EXERCISE PROMPT: Your task is to copy the stretch of lines in the records below that begins with the line containing "[230,553,268,568] index ->" and ends with the line containing "[115,483,163,491] database ->", exactly as written, with nothing added.

MATERIAL PROVIDED:
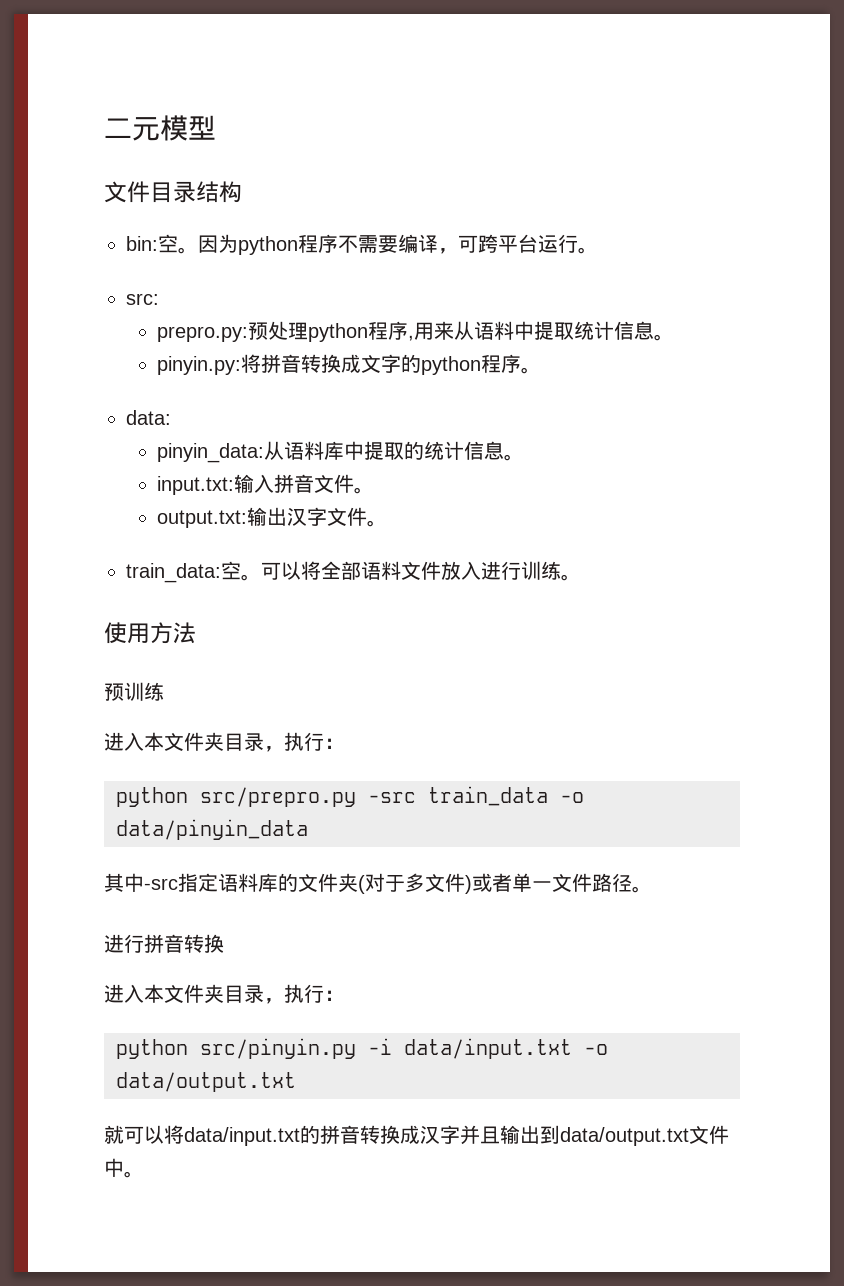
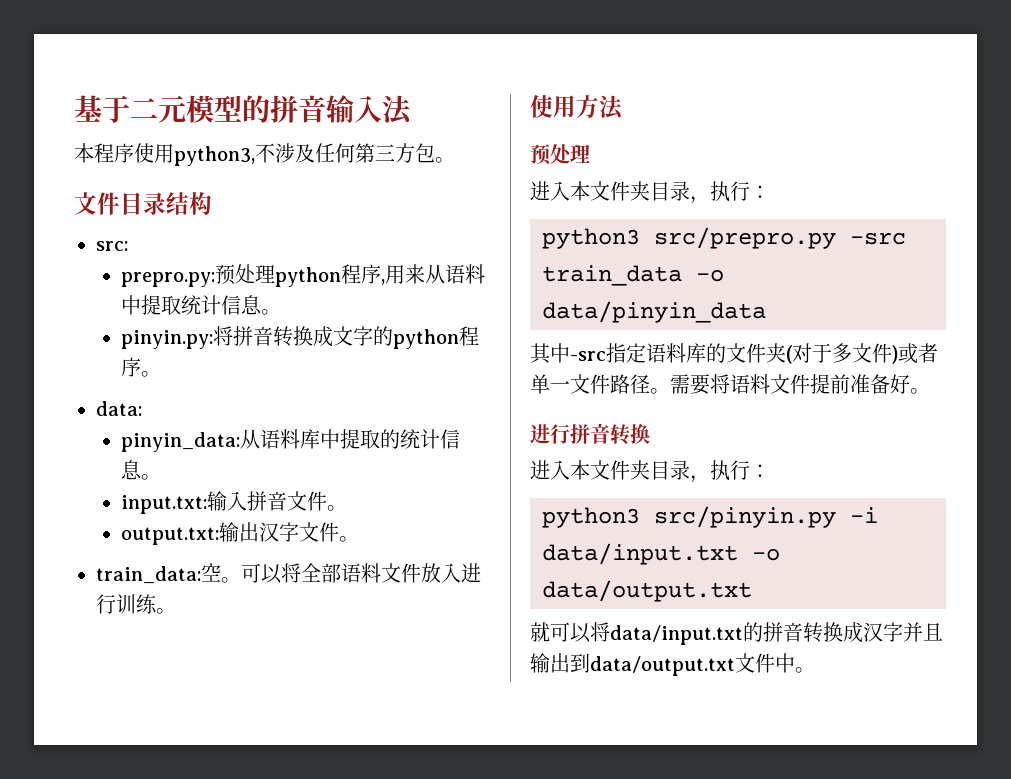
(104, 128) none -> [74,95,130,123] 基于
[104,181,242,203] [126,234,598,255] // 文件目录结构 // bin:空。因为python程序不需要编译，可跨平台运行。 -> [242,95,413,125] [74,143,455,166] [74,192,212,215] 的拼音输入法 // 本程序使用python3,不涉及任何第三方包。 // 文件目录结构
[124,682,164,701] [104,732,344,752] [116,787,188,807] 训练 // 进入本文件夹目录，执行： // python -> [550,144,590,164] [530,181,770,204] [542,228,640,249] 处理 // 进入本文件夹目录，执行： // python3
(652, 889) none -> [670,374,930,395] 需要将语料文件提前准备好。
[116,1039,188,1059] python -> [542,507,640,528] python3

--

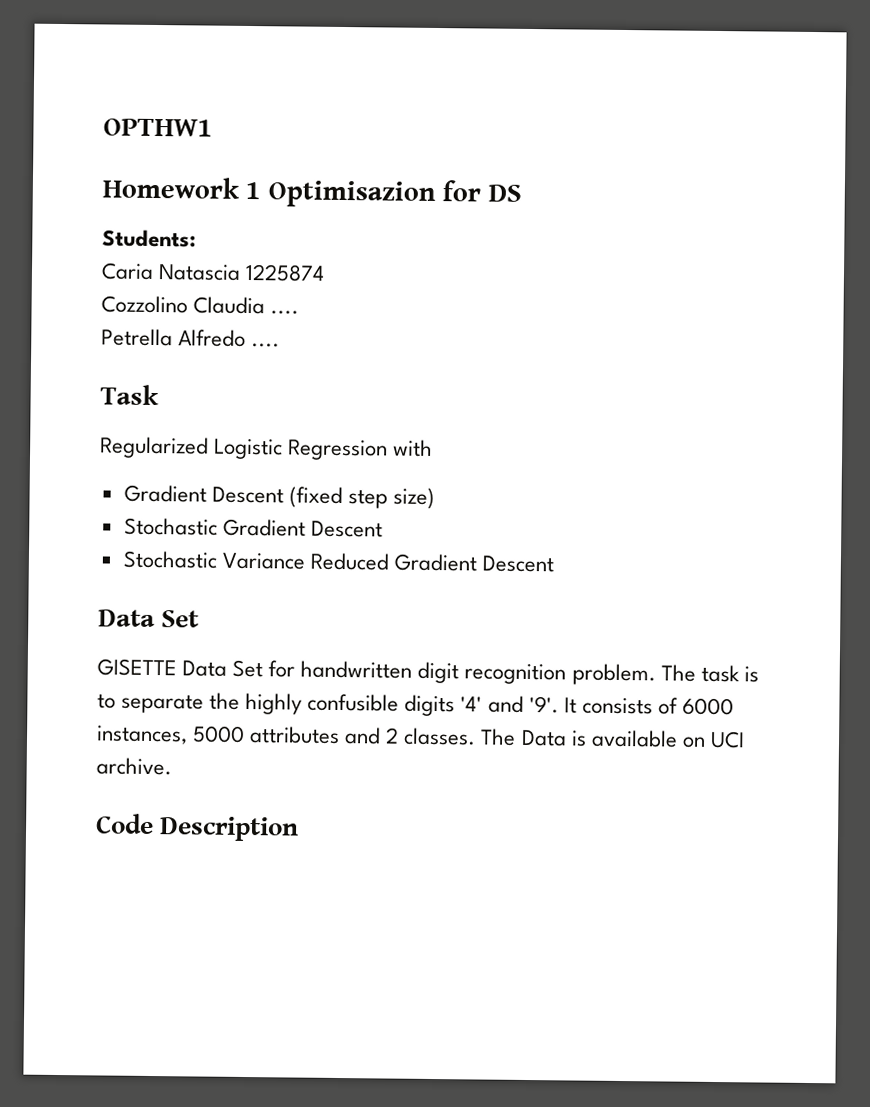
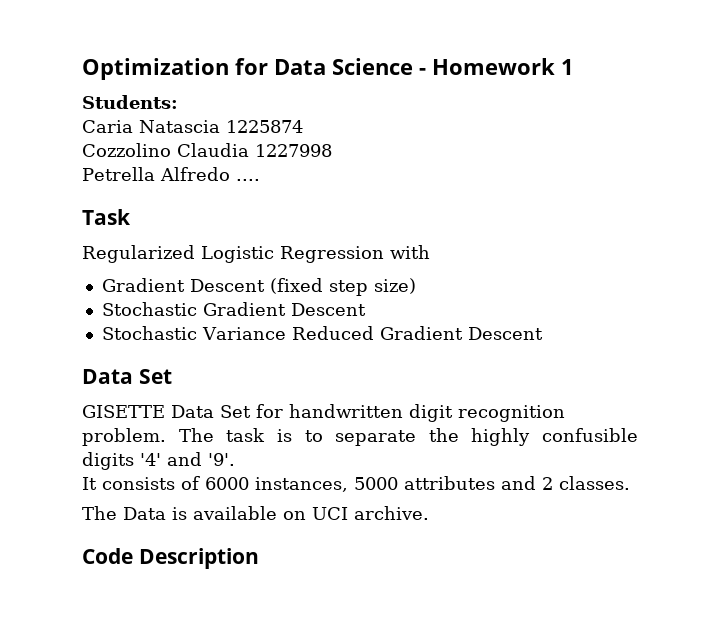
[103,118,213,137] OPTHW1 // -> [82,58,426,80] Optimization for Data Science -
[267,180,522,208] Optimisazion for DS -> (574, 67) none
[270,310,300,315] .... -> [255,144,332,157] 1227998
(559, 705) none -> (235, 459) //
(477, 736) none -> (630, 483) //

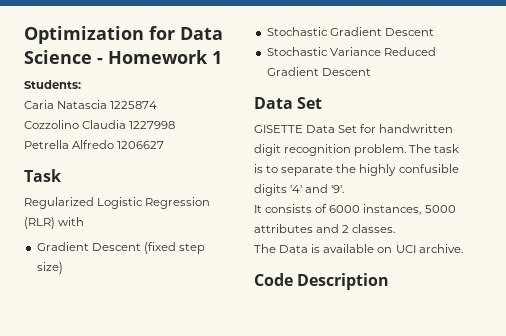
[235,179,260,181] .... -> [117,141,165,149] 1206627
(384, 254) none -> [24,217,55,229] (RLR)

==

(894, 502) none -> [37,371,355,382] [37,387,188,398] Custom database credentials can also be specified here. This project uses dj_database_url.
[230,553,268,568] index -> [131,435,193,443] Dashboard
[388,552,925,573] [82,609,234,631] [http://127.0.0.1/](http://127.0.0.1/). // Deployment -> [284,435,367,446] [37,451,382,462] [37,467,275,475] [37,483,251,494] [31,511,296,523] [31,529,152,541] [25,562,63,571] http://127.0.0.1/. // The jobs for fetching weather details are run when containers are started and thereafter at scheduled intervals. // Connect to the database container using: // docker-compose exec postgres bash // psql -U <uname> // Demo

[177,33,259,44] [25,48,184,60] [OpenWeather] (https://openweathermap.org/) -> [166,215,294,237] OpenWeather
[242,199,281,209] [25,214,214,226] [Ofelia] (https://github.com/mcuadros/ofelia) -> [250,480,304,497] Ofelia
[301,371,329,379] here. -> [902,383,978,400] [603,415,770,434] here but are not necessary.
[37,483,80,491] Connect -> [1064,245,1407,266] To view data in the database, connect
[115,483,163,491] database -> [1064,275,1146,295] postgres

ANSWER TO THE PROBLEM:
[230,553,268,568] index -> [131,435,193,443] Dashboard
[388,552,925,573] [82,609,234,631] [http://127.0.0.1/](http://127.0.0.1/). // Deployment -> [284,435,367,446] [37,451,382,462] [37,467,275,475] [37,483,251,494] [31,511,296,523] [31,529,152,541] [25,562,63,571] http://127.0.0.1/. // The jobs for fetching weather details are run when containers are started and thereafter at scheduled intervals. // Connect to the database container using: // docker-compose exec postgres bash // psql -U <uname> // Demo

[177,33,259,44] [25,48,184,60] [OpenWeather] (https://openweathermap.org/) -> [166,215,294,237] OpenWeather
[242,199,281,209] [25,214,214,226] [Ofelia] (https://github.com/mcuadros/ofelia) -> [250,480,304,497] Ofelia
[301,371,329,379] here. -> [902,383,978,400] [603,415,770,434] here but are not necessary.
[37,483,80,491] Connect -> [1064,245,1407,266] To view data in the database, connect
[115,483,163,491] database -> [1064,275,1146,295] postgres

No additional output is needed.